• _Task requirements_: Beginning with the first line, please return the entries exactly through the line that contains "Vivienne Maxi Ivory: 30", and leave out all later lines.

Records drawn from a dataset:
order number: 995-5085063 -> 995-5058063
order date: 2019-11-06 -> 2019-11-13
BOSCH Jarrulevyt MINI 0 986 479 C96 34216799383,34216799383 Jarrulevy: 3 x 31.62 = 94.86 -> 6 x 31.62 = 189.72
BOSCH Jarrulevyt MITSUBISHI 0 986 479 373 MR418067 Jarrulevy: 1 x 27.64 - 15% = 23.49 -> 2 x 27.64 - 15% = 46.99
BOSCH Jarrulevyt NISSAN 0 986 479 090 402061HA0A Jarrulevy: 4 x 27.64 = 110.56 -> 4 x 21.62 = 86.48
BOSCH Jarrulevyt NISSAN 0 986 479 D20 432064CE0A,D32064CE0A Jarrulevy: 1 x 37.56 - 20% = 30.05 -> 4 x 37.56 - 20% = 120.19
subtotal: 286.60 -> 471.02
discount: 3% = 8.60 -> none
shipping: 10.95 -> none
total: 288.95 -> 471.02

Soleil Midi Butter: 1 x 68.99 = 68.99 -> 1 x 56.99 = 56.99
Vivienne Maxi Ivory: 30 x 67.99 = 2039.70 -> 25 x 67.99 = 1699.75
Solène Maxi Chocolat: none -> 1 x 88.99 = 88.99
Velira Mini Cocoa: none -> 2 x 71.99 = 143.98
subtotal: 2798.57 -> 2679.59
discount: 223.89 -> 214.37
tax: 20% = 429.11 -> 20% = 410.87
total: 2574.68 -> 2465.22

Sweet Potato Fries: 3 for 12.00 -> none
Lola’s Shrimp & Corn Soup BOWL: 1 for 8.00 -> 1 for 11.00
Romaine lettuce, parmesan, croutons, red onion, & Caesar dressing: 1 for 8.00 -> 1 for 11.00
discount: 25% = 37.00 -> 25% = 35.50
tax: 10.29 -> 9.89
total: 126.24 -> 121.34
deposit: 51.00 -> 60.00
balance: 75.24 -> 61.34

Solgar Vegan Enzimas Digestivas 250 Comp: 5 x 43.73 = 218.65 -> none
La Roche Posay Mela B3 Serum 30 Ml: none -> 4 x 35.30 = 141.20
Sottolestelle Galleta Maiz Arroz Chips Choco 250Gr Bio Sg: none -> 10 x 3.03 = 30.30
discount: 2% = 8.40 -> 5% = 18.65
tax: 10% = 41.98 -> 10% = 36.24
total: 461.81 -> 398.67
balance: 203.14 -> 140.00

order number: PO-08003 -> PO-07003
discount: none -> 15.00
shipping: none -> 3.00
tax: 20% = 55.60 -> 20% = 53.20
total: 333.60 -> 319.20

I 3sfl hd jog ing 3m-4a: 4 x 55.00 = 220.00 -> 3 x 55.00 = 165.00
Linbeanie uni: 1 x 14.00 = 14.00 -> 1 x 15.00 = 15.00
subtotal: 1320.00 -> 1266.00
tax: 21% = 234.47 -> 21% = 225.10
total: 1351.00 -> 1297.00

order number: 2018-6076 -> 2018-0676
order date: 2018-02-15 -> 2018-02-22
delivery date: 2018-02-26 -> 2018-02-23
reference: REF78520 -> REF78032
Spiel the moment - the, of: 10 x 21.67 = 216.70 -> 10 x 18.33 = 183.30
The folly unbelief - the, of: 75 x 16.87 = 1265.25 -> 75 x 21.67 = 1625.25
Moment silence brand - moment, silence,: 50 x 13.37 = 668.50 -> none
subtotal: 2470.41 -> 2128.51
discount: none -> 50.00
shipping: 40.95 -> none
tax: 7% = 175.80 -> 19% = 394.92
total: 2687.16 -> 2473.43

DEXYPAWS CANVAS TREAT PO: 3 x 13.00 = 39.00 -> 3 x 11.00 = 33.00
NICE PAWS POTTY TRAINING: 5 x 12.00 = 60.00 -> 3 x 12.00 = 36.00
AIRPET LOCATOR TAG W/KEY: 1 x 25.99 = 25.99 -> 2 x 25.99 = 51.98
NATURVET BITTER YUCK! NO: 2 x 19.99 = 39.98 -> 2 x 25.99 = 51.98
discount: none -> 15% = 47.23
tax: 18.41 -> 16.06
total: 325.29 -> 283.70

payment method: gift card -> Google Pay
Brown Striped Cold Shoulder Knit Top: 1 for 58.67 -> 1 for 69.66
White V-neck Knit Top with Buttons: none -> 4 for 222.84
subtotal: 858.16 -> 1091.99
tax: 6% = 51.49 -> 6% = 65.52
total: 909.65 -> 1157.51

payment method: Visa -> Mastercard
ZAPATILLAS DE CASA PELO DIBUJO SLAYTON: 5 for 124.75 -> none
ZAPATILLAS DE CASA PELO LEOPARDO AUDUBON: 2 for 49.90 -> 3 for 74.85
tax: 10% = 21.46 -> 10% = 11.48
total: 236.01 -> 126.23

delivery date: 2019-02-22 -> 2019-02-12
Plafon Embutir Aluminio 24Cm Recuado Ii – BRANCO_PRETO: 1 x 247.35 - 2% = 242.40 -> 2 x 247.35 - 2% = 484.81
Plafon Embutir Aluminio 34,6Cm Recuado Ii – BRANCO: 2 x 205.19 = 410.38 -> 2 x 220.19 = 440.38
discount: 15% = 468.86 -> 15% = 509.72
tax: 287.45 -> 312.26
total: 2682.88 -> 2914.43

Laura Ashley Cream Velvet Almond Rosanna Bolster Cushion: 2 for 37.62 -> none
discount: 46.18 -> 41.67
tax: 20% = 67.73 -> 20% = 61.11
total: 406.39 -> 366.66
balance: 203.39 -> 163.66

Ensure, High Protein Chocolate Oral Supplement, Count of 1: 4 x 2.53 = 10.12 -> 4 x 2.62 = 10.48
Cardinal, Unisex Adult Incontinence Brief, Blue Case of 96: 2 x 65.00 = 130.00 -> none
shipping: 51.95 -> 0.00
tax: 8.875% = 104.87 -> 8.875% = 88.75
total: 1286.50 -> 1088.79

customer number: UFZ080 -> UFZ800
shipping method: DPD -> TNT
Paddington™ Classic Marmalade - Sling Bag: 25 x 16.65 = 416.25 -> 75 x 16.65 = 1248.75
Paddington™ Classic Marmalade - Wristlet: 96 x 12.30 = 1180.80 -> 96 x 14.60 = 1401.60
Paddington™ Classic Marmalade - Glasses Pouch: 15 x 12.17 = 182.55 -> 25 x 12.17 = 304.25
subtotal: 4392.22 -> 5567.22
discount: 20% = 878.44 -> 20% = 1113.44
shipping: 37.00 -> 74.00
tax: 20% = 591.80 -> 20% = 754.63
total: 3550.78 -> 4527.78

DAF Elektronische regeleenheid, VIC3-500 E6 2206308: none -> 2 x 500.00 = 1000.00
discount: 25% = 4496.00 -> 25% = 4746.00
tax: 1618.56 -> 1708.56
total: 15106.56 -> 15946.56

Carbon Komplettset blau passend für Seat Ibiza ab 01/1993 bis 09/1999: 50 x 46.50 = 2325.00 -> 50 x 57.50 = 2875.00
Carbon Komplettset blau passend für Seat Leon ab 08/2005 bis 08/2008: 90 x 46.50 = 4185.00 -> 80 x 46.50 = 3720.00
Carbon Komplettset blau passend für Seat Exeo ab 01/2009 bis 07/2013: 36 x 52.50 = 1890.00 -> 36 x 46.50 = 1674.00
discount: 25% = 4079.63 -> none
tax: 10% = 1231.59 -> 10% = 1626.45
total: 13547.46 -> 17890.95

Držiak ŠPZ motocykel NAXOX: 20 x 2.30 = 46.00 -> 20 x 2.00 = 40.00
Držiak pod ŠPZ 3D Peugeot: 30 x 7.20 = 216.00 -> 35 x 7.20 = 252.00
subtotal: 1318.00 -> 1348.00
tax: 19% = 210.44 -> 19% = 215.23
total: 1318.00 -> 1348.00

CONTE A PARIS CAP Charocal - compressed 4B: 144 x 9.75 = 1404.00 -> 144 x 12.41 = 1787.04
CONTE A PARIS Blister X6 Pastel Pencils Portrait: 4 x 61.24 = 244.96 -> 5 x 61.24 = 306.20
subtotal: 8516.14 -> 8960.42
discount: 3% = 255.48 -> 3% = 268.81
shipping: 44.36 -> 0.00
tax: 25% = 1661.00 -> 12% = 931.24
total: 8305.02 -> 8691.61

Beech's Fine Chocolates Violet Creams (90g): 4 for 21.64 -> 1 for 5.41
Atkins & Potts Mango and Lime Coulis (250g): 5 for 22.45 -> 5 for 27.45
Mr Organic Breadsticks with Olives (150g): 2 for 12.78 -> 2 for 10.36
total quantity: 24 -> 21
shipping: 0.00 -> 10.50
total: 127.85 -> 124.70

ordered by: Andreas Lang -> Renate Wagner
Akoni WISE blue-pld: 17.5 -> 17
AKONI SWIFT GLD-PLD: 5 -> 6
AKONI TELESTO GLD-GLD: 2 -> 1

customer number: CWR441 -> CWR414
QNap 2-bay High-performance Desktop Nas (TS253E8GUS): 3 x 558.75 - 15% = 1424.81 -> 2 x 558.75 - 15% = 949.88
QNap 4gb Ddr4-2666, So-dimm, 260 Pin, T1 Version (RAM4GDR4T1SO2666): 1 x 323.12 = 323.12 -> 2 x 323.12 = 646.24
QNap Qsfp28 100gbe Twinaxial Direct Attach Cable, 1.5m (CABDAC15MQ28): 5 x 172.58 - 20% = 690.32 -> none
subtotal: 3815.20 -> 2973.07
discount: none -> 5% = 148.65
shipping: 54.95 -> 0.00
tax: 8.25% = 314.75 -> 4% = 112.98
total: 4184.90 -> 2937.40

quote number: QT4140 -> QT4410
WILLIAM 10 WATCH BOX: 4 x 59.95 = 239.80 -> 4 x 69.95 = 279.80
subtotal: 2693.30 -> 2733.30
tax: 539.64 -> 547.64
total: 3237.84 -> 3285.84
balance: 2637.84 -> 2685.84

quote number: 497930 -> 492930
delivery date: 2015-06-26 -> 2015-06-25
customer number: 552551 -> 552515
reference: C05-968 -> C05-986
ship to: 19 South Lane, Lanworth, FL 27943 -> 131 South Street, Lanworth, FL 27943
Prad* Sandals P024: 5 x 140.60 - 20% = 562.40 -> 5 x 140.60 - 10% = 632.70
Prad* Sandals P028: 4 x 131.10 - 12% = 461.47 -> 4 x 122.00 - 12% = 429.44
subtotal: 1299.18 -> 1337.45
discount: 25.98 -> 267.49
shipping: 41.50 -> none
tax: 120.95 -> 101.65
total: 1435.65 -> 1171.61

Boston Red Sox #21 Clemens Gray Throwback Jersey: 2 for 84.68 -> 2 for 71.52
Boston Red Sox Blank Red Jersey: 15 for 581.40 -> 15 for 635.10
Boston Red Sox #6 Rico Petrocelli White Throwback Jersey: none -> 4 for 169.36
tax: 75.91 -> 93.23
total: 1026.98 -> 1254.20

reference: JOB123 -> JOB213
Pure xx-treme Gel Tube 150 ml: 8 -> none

• _Exercise answer_:
order number: 995-5085063 -> 995-5058063
order date: 2019-11-06 -> 2019-11-13
BOSCH Jarrulevyt MINI 0 986 479 C96 34216799383,34216799383 Jarrulevy: 3 x 31.62 = 94.86 -> 6 x 31.62 = 189.72
BOSCH Jarrulevyt MITSUBISHI 0 986 479 373 MR418067 Jarrulevy: 1 x 27.64 - 15% = 23.49 -> 2 x 27.64 - 15% = 46.99
BOSCH Jarrulevyt NISSAN 0 986 479 090 402061HA0A Jarrulevy: 4 x 27.64 = 110.56 -> 4 x 21.62 = 86.48
BOSCH Jarrulevyt NISSAN 0 986 479 D20 432064CE0A,D32064CE0A Jarrulevy: 1 x 37.56 - 20% = 30.05 -> 4 x 37.56 - 20% = 120.19
subtotal: 286.60 -> 471.02
discount: 3% = 8.60 -> none
shipping: 10.95 -> none
total: 288.95 -> 471.02

Soleil Midi Butter: 1 x 68.99 = 68.99 -> 1 x 56.99 = 56.99
Vivienne Maxi Ivory: 30 x 67.99 = 2039.70 -> 25 x 67.99 = 1699.75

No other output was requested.